Choose a reason for hiding this comment

The reason will be displayed to describe this comment to others. Learn more.

@lachlan-roberts This failure looks like more than a flake:

2025-06-29 20:48:43.421:WARN :oejuts.AdaptiveExecutionStrategy:WebSocket@2039328294-4500: Task run failed
java.lang.IllegalStateException: FILLING_AND_PARSING
	at org.eclipse.jetty.websocket.core.WebSocketConnection.fillAndParse(WebSocketConnection.java:480)
	at org.eclipse.jetty.websocket.core.WebSocketConnection.onFillable(WebSocketConnection.java:372)
	at org.eclipse.jetty.io.AbstractConnection$ReadCallback.succeeded(AbstractConnection.java:322)
	at org.eclipse.jetty.io.FillInterest.fillable(FillInterest.java:99)
	at org.eclipse.jetty.io.SelectableChannelEndPoint$1.run(SelectableChannelEndPoint.java:53)
	at org.eclipse.jetty.util.thread.strategy.AdaptiveExecutionStrategy.runTask(AdaptiveExecutionStrategy.java:480)
	at org.eclipse.jetty.util.thread.strategy.AdaptiveExecutionStrategy.consumeTask(AdaptiveExecutionStrategy.java:443)
	at org.eclipse.jetty.util.thread.strategy.AdaptiveExecutionStrategy.tryProduce(AdaptiveExecutionStrategy.java:293)
	at org.eclipse.jetty.util.thread.strategy.AdaptiveExecutionStrategy.run(AdaptiveExecutionStrategy.java:201)
	at org.eclipse.jetty.util.thread.ReservedThreadExecutor$ReservedThread.run(ReservedThreadExecutor.java:311)
	at org.eclipse.jetty.util.thread.QueuedThreadPool.runJob(QueuedThreadPool.java:981)
	at org.eclipse.jetty.util.thread.QueuedThreadPool$Runner.doRunJob(QueuedThreadPool.java:1211)
	at org.eclipse.jetty.util.thread.QueuedThreadPool$Runner.run(QueuedThreadPool.java:1166)
	at java.base/java.lang.Thread.run(Thread.java:1583)

…g state

Signed-off-by: Lachlan Roberts <lachlan.p.roberts@gmail.com>
@lachlan-roberts
Copy link
Contributor Author

@gregw I cannot see that failure in the CI results.

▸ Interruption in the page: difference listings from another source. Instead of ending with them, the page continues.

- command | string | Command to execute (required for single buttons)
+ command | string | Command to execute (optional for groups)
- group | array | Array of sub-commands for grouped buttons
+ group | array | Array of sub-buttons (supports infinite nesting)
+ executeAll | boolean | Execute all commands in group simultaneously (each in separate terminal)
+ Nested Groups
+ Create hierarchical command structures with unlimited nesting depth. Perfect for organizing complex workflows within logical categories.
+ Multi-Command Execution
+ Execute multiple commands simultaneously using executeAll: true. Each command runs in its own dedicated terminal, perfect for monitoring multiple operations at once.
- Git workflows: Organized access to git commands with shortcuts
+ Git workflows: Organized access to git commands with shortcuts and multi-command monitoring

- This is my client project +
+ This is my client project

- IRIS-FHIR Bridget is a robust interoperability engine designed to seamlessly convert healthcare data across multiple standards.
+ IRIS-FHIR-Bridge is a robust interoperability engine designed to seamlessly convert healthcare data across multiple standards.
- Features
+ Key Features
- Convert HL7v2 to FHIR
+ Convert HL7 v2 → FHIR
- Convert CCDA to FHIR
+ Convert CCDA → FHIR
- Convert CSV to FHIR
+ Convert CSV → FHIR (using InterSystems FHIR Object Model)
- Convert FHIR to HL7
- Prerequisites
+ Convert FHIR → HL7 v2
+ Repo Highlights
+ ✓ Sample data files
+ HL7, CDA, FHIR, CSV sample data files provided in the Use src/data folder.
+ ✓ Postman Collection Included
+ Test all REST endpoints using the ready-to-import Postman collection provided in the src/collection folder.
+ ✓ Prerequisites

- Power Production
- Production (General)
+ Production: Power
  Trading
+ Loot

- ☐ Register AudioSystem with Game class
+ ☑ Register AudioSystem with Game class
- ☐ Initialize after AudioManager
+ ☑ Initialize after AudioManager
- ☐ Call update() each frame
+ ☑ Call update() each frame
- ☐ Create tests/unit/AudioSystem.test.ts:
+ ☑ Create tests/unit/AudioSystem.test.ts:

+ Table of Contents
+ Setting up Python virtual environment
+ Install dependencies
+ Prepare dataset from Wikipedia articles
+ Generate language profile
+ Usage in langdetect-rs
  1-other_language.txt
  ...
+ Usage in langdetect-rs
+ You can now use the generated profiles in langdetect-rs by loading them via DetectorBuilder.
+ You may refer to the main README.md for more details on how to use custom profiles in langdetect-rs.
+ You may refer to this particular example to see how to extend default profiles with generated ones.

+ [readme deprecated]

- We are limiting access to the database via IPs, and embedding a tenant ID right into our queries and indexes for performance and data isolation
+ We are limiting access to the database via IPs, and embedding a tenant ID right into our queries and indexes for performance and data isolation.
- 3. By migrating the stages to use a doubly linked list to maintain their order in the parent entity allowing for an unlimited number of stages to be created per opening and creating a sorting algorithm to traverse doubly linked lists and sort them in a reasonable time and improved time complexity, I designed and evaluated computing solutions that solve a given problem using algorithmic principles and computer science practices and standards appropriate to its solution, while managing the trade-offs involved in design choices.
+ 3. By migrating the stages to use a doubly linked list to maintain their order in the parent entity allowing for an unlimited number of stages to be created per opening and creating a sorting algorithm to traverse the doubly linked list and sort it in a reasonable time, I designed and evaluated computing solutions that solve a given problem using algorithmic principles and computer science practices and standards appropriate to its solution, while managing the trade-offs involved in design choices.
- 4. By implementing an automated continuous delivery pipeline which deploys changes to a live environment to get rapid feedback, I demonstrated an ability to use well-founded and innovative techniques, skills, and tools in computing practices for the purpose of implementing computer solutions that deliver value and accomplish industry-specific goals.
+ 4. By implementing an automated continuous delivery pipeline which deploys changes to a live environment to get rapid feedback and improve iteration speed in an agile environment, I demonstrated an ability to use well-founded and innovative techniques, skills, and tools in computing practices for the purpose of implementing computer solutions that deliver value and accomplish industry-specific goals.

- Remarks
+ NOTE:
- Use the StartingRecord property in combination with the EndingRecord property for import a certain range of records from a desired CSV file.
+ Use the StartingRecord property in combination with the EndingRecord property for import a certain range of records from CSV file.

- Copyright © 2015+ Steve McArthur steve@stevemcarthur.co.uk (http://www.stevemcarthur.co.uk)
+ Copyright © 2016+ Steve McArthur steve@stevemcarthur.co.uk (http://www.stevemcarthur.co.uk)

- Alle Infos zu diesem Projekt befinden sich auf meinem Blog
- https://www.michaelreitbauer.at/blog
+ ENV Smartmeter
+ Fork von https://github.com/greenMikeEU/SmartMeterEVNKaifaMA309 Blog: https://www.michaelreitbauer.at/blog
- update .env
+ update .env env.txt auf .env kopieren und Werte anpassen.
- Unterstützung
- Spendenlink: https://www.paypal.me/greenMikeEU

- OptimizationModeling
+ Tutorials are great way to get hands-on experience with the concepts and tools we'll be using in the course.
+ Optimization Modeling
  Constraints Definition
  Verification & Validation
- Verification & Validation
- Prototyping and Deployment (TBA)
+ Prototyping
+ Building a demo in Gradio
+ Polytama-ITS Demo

But that would indicate an issue with the original PR #13264 not with this one.

It is because we are registering as fillInterested inside the FILLING_AND_PARSING state, so there is a race if onFillable() is called before we transition back to IDLE state.

So I have added another commit to this PR to fix this.

@joakime
Copy link
Contributor

joakime commented Jul 1, 2025

@lachlan-roberts this missed the 12.0.23 release.
It isn't a a blocker issue.
No tests on our side are failing, nor are the cometd / spring-framework / spring-boot tests of the existing 12.0.23 as well.
It's going in 12.0.24.

@lachlan-roberts
Copy link
Contributor Author

@joakime the issue is a race condition, so the tests just got lucky and didn't trigger it.

I really don't think we should release 12.0.23 without this fix.

@joakime
Copy link
Contributor

joakime commented Jul 1, 2025

@joakime the issue is a race condition, so the tests just got lucky and didn't trigger it.

I really don't think we should release 12.0.23 without this fix.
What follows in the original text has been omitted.